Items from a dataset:
- Opening Delimiter -

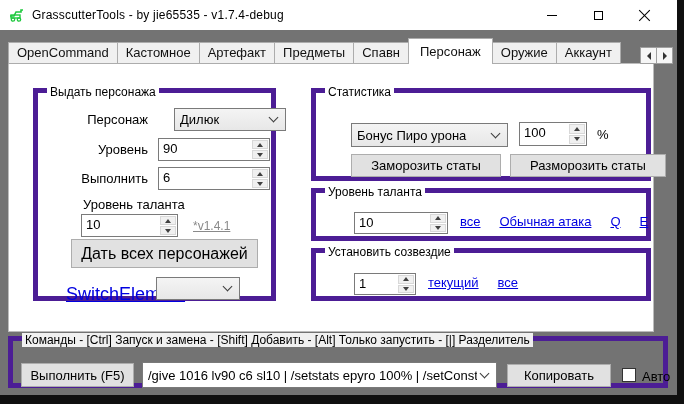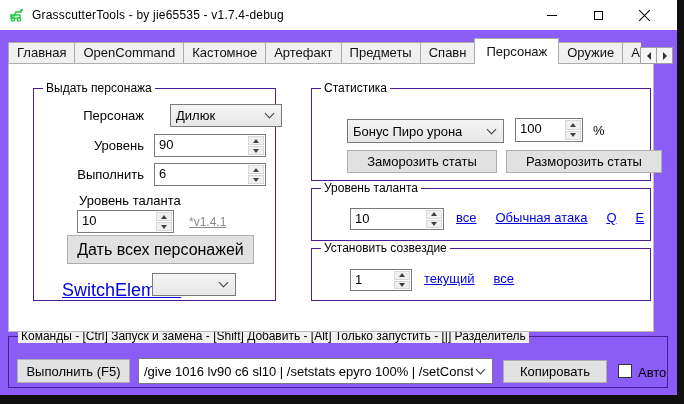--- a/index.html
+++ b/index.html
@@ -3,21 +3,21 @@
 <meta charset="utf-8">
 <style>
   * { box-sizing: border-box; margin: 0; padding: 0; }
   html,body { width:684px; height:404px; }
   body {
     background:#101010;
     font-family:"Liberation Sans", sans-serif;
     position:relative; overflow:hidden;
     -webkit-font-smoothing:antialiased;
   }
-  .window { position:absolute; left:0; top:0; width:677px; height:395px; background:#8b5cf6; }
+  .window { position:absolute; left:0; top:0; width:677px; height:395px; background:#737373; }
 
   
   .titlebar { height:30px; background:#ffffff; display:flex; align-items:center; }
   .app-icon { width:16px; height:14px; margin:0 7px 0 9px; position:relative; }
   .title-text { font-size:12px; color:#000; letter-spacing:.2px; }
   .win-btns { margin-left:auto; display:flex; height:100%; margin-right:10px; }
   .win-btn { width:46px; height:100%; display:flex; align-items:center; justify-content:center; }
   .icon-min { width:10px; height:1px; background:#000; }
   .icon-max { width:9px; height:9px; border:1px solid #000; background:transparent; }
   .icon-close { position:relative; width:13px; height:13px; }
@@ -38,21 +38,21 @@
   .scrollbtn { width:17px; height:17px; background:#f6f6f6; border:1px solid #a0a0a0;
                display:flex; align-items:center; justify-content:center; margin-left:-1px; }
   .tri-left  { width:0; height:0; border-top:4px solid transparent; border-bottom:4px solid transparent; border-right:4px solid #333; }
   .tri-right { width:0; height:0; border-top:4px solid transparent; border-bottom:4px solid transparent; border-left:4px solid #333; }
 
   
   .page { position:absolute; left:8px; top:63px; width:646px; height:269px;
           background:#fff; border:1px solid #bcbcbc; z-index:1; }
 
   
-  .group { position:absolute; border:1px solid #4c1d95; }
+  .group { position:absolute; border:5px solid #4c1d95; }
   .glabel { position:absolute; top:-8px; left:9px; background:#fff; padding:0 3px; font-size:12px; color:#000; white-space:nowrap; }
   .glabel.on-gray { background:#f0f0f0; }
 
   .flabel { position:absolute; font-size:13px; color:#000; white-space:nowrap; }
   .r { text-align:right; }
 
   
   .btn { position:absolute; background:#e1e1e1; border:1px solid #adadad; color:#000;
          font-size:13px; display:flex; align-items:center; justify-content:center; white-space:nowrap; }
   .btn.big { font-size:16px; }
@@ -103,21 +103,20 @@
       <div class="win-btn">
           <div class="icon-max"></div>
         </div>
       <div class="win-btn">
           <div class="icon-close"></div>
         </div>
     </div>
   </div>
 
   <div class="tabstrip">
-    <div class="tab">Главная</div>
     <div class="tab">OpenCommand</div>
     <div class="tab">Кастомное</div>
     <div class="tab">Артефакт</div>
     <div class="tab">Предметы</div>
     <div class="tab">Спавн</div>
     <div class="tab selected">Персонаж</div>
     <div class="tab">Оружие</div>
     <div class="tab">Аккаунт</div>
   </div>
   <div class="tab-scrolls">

- Closing Delimiter -
- Opening Delimiter -

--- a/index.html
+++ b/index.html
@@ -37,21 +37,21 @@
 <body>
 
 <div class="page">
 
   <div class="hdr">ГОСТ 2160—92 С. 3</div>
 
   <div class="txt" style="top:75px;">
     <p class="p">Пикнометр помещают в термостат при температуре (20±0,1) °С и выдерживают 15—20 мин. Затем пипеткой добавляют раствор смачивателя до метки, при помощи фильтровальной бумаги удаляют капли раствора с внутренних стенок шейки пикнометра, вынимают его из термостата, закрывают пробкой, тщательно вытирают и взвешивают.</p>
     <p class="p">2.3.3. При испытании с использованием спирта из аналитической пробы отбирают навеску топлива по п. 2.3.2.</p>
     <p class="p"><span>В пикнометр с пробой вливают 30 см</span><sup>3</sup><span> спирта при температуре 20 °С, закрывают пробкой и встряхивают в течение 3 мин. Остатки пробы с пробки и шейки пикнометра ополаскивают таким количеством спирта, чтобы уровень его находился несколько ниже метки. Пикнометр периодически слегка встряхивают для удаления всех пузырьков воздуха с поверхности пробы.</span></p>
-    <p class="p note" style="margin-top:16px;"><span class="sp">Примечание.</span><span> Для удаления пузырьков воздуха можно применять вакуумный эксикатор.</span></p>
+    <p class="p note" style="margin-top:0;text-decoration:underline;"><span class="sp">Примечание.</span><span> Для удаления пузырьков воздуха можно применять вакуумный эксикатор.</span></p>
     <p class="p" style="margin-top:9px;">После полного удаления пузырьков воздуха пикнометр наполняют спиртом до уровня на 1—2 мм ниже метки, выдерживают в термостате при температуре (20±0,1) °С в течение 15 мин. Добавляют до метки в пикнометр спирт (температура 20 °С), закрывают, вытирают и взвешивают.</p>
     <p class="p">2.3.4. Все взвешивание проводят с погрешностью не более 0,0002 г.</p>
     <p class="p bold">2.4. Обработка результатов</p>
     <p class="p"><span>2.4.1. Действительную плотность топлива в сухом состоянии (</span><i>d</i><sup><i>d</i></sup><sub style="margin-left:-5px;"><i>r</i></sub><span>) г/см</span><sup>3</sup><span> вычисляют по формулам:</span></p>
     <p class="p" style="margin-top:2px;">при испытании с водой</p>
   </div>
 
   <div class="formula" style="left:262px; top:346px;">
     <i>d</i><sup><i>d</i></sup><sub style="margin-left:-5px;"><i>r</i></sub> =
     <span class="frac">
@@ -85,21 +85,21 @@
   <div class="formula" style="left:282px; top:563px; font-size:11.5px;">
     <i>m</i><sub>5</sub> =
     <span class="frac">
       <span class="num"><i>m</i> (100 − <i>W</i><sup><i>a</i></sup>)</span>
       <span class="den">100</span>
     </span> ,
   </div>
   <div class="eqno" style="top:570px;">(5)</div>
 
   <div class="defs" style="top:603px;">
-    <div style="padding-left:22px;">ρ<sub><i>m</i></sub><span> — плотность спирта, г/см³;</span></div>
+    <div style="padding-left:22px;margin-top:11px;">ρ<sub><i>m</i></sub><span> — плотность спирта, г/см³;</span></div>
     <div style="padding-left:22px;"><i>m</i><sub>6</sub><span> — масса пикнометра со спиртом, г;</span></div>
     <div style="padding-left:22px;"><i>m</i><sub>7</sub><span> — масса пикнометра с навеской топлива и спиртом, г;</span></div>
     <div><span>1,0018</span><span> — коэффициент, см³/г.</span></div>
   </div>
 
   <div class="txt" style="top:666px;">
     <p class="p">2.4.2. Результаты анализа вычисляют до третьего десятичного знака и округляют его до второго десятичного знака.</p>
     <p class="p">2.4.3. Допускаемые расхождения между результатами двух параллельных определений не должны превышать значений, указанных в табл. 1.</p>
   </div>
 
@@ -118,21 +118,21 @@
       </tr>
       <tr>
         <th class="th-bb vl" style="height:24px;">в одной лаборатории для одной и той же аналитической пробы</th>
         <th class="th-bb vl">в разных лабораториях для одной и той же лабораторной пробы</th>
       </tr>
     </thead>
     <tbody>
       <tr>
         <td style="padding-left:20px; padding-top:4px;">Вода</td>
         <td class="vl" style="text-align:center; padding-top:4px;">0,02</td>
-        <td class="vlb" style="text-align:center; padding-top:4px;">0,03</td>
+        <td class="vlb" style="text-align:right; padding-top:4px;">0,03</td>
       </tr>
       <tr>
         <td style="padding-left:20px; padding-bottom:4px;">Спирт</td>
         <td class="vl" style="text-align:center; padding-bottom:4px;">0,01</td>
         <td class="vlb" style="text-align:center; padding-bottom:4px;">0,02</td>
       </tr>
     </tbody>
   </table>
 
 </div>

- Closing Delimiter -
- Opening Delimiter -

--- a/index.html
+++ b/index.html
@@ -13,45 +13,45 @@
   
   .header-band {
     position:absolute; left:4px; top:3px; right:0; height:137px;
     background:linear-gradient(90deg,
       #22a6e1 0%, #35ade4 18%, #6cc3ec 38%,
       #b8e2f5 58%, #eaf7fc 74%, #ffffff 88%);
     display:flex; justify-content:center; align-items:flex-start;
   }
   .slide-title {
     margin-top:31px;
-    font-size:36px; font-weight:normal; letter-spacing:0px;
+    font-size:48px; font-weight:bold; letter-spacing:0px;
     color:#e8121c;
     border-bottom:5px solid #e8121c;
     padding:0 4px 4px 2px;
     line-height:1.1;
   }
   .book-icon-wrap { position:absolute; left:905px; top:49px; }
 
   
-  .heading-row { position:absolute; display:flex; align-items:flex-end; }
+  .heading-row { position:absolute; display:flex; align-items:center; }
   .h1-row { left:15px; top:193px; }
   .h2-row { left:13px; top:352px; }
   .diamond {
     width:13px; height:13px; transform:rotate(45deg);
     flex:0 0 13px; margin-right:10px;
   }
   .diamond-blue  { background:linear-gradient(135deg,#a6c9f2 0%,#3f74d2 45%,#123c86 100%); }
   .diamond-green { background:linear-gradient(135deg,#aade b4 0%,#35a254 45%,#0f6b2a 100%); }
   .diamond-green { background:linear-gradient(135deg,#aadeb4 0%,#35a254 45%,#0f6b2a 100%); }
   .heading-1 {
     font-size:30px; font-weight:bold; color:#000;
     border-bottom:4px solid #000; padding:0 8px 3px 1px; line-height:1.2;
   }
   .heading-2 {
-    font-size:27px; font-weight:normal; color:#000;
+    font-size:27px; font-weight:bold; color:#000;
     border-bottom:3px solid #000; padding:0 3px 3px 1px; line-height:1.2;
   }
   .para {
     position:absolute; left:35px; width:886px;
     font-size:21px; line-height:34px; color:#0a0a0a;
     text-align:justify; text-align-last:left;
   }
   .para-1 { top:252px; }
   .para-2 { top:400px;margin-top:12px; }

- Closing Delimiter -

* **Task item**: Among the entries, copy every line containing the word "space".

* **The completed task**:
   .glabel { position:absolute; top:-8px; left:9px; background:#fff; padding:0 3px; font-size:12px; color:#000; white-space:nowrap; }
   .flabel { position:absolute; font-size:13px; color:#000; white-space:nowrap; }
          font-size:13px; display:flex; align-items:center; justify-content:center; white-space:nowrap; }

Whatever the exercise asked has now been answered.